Well, there’s several songs on that album that aren’t old songs but they sound like they could be. So this one is one that Geoff Gibbons, again the producer, he showed up at the door as I, you know, when I arrived for the recording session and he said ‘Ralph, I had a dream about you last night.’ He said ‘You were in a park. You were like Gene Kelly. You were dancing and you were singing a song.’ He said ‘And I don’t, I don’t remember the, all the words, but you were singing ‘I just wish I was in love’ and I remember the tune.’ So he played me the tune and sort of what lyrics he could remember and then left it for me to write the rest of the song. So I spent the next day or two finishing that song off. And it was probably a year or two later that I realized that this song he had thought of as Gene Kelly – and Gene Kelly is famous for Singing in the Rain, you know, ‘I don’t care what’s coming. The sky can pour down with rain. I don’t care, ‘cause I’m in love!’ right? Well, this song has the exact opposite sentiment. This song says ‘Everything in the world is perfect. The sun is shining, children are playing but what does it all matter? What does it all mean if you don’t have someone to love?’ Just a needs reversal there.
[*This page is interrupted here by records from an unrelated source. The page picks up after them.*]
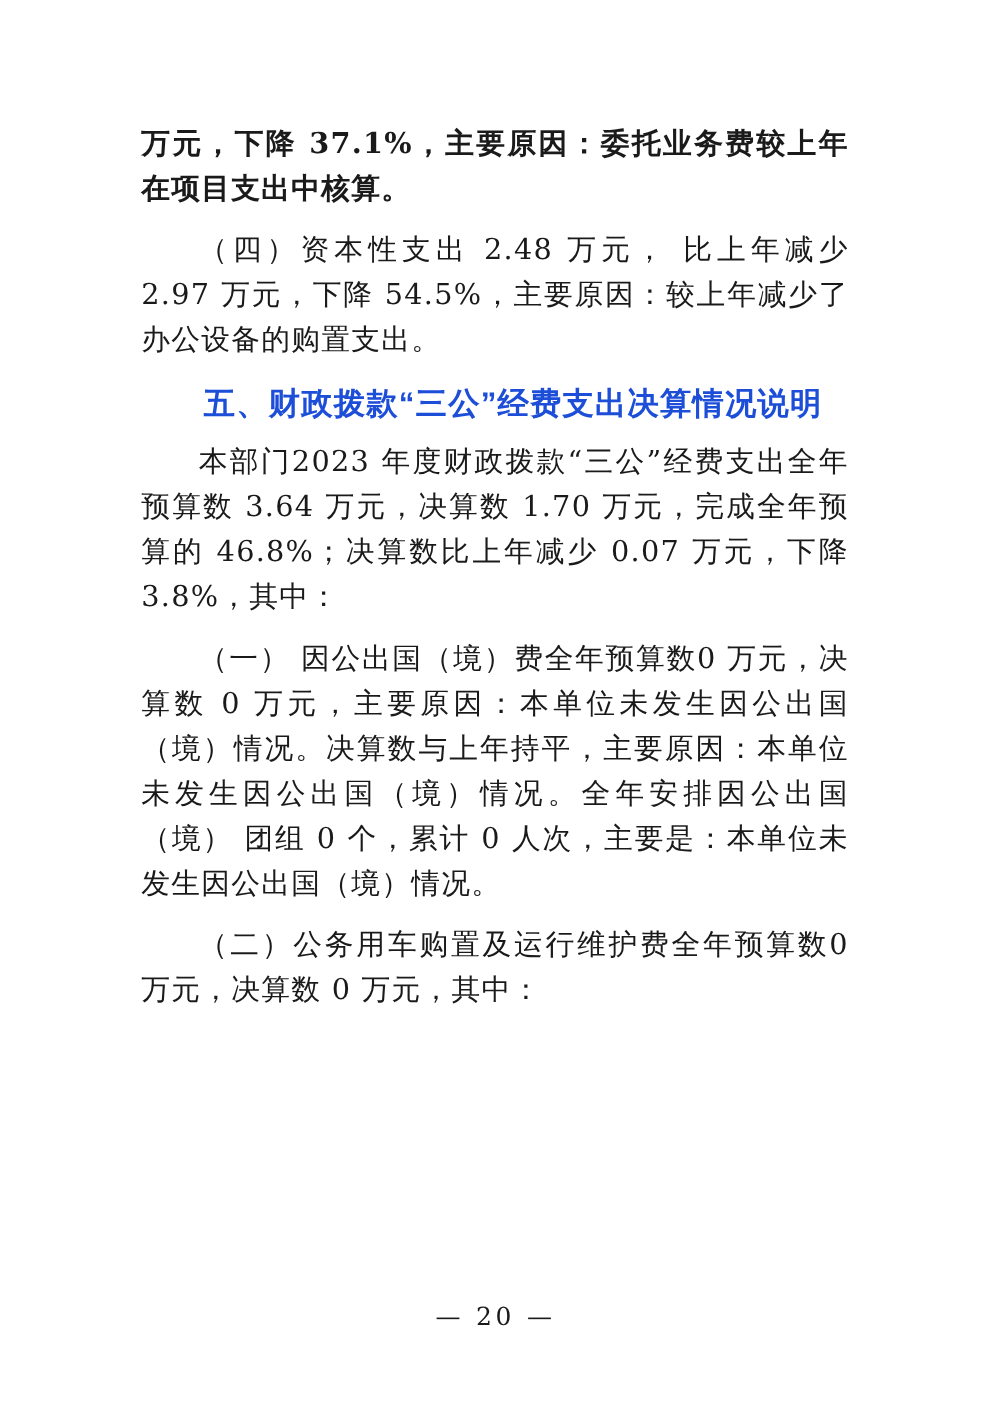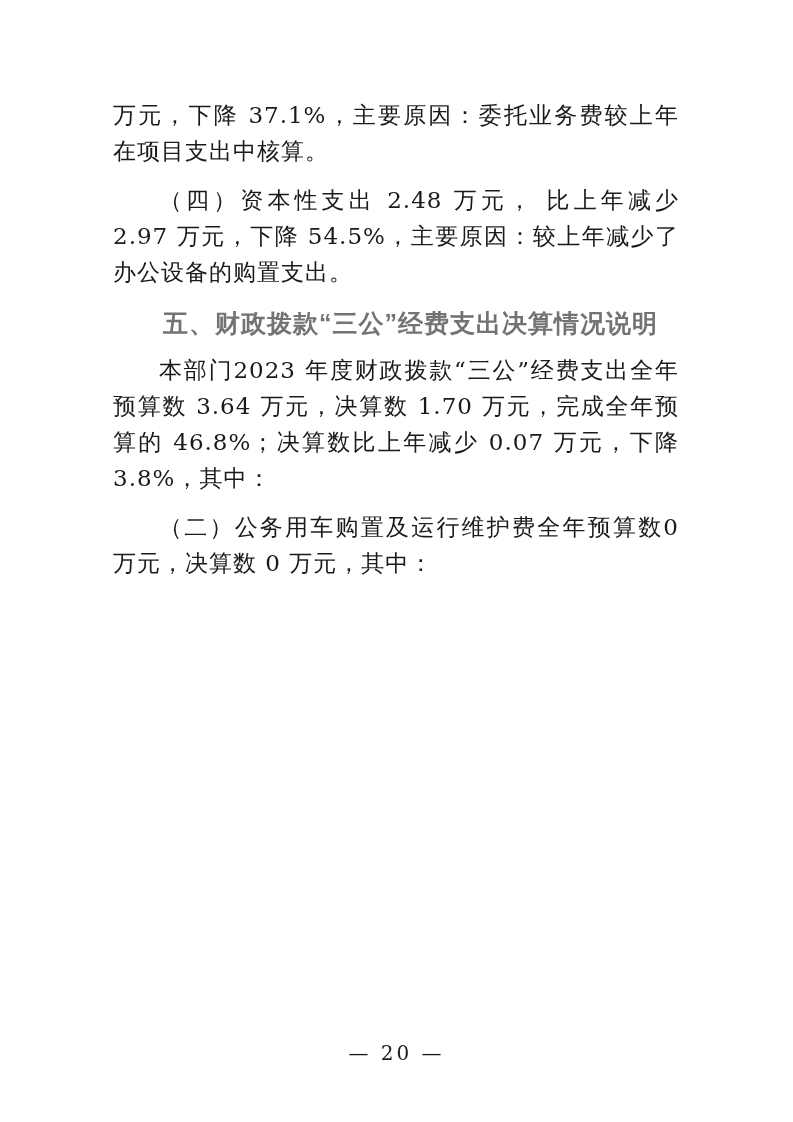"万元，下降 37.1%，主要原因：委托业务费较上年在项目支出中核算。" .body-para.no-indent { font-weight: none -> bold }
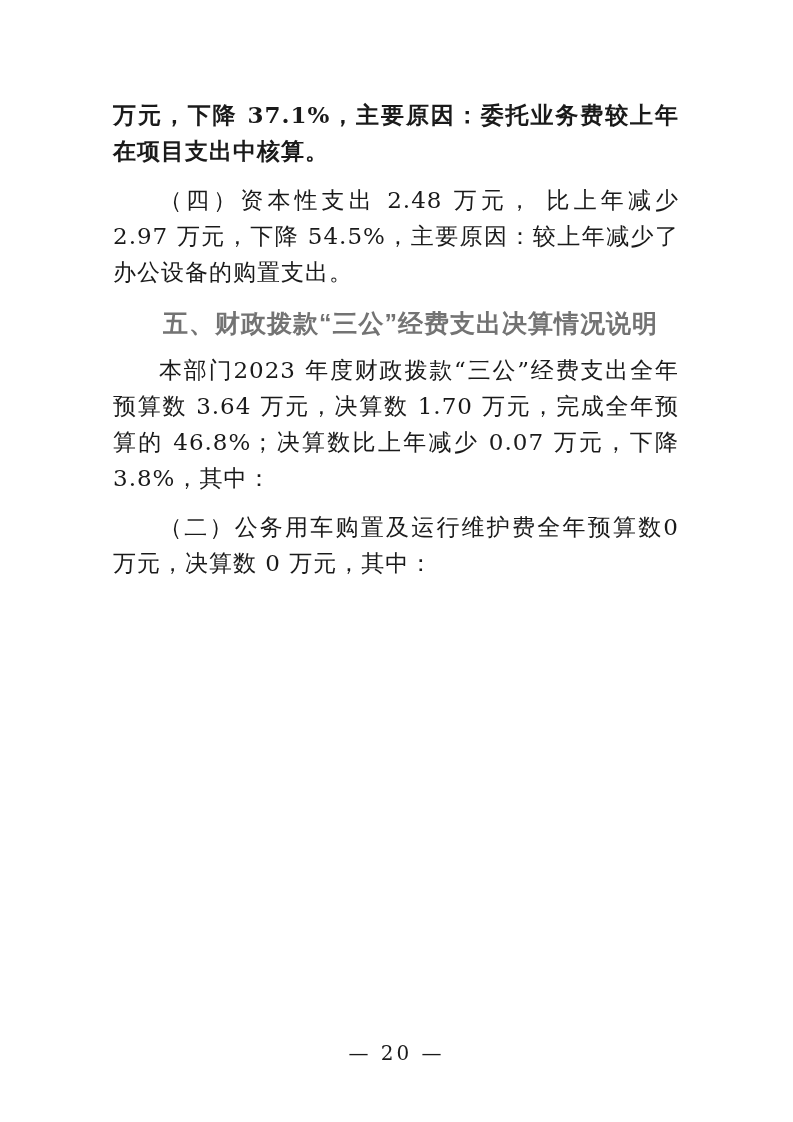"五、财政拨款“三公”经费支出决算情况说明" .section-heading { color: #737373 -> #1d4ed8 }
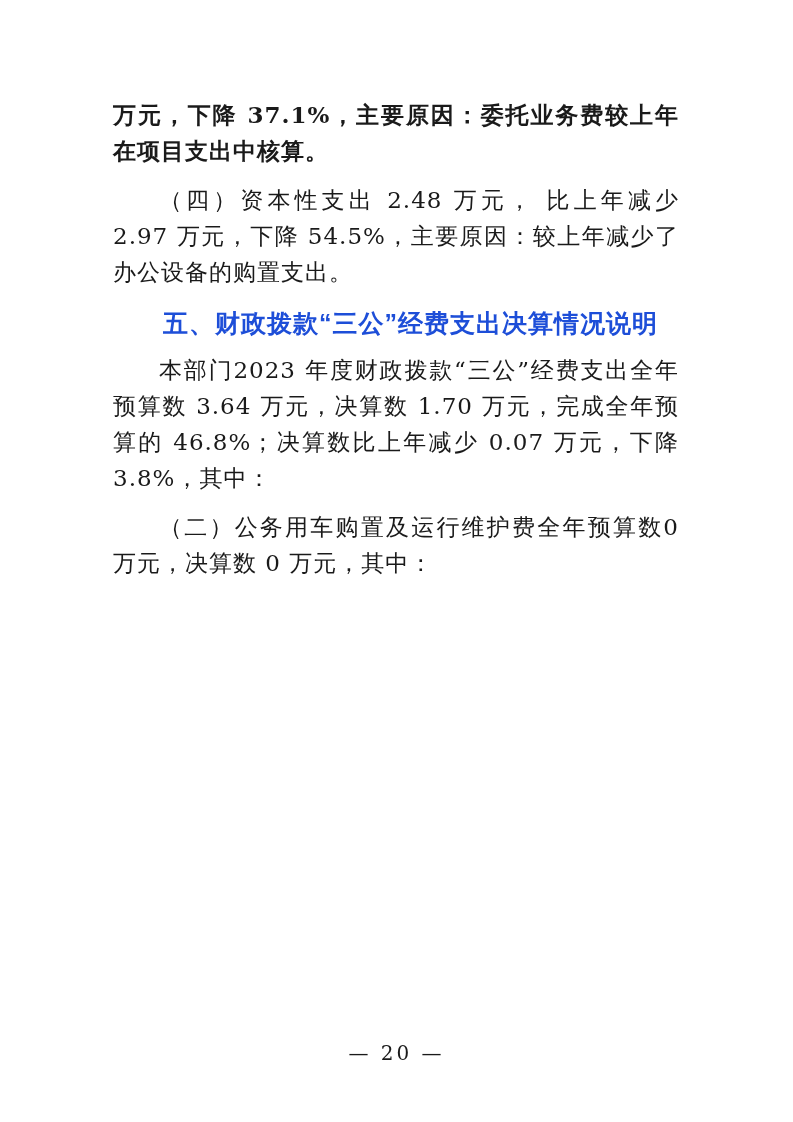"（一） 因公出国（境）费全年预算数0 万元，决算数 0" p.body-para { html: none -> <p>（一） 因公出国（境）费全年预算数0 万元，决算数 0 万元，主要原因：本单位未发生因公出国（境）情况。决算数与上年持平，主要原因：本单位未发生因公出国（境）情况。全年安排因公出国（境） 团组 0 个，累计 0 人次，主要是：本单位未发生因公出国（境）情况。</p> }
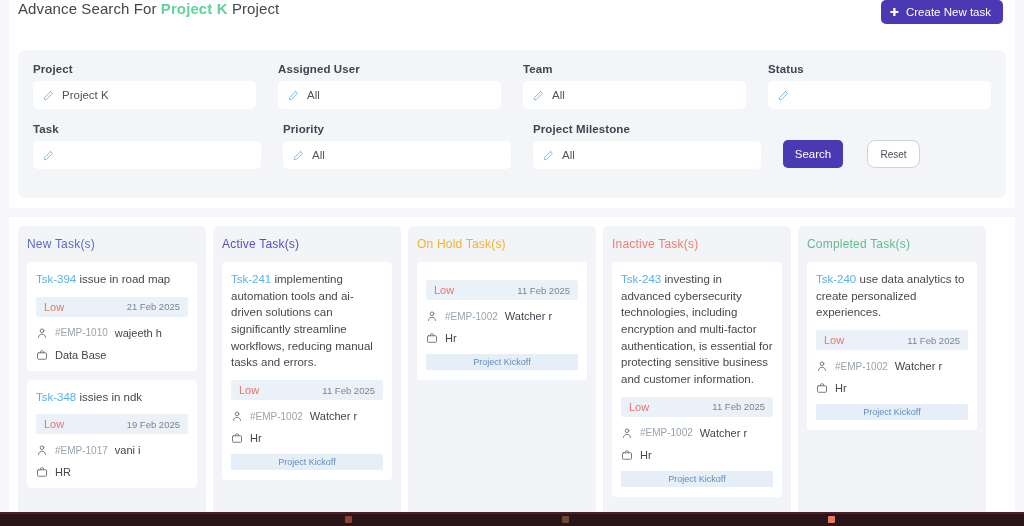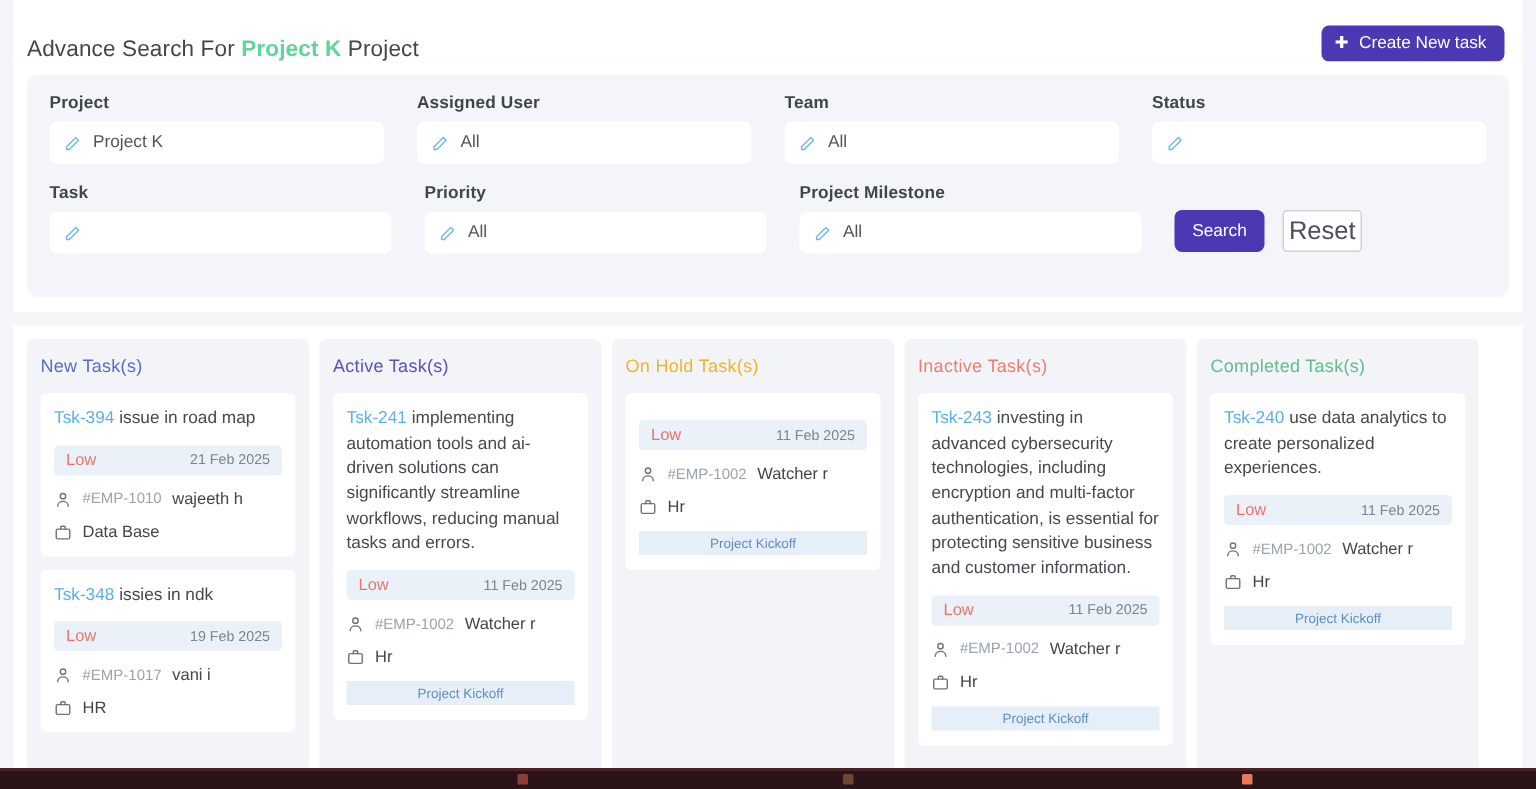"Advance Search For Project K" .topbar { align-items: flex-end -> flex-start }
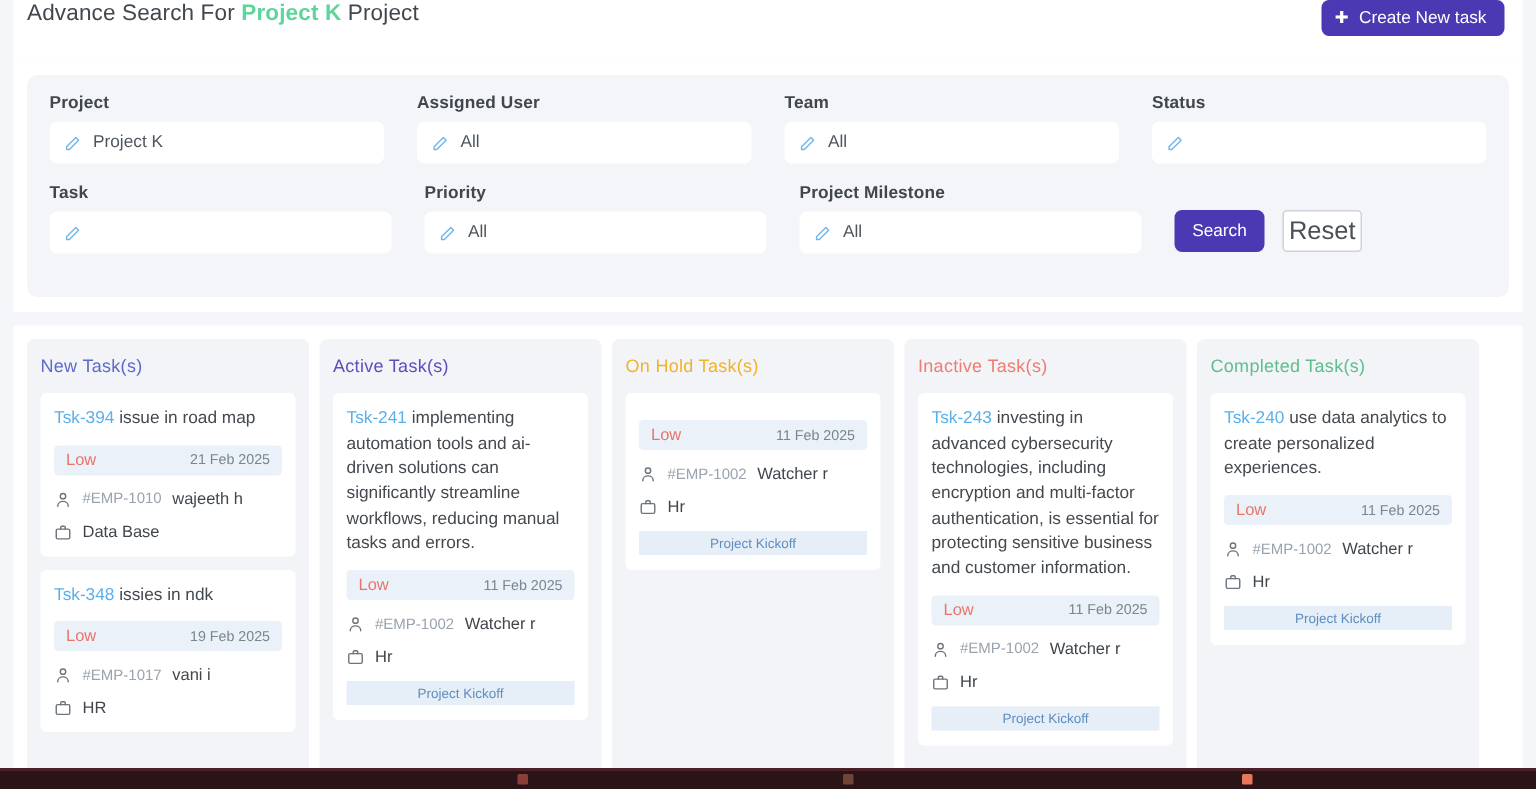"Search" .btnrow { gap: 12px -> 24px }
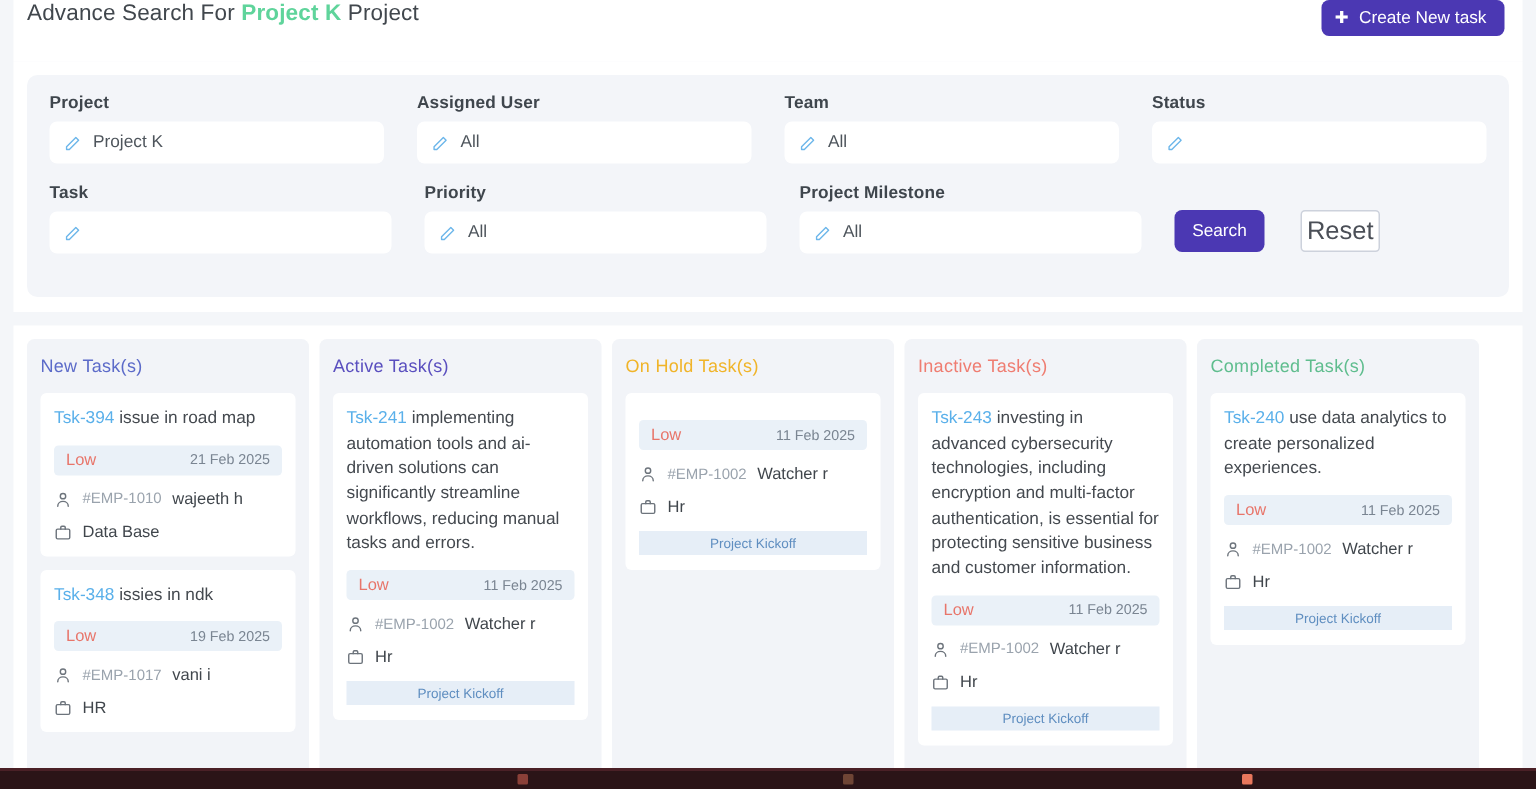"Reset" .btn-reset { border-radius: 3px -> 8px; font-size: 17px -> 10px }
I don’t want to put you on the spot here, but do you happen to have a ukulele handy?

Oh, I do have one. I always have one by my desk. I don’t know if it’s in tune (plays a few notes) – umm, not too bad.

Would you care to play that for all the listeners out there?

Hmm, OK. Let’s, uh, let’s play something I’ve just – this is something I’ve just been working on so it’s sort of fresh in my mind. (Performs Mr. Sandman)

There you go.

Thank you on behalf of all the listeners. Thank you so much!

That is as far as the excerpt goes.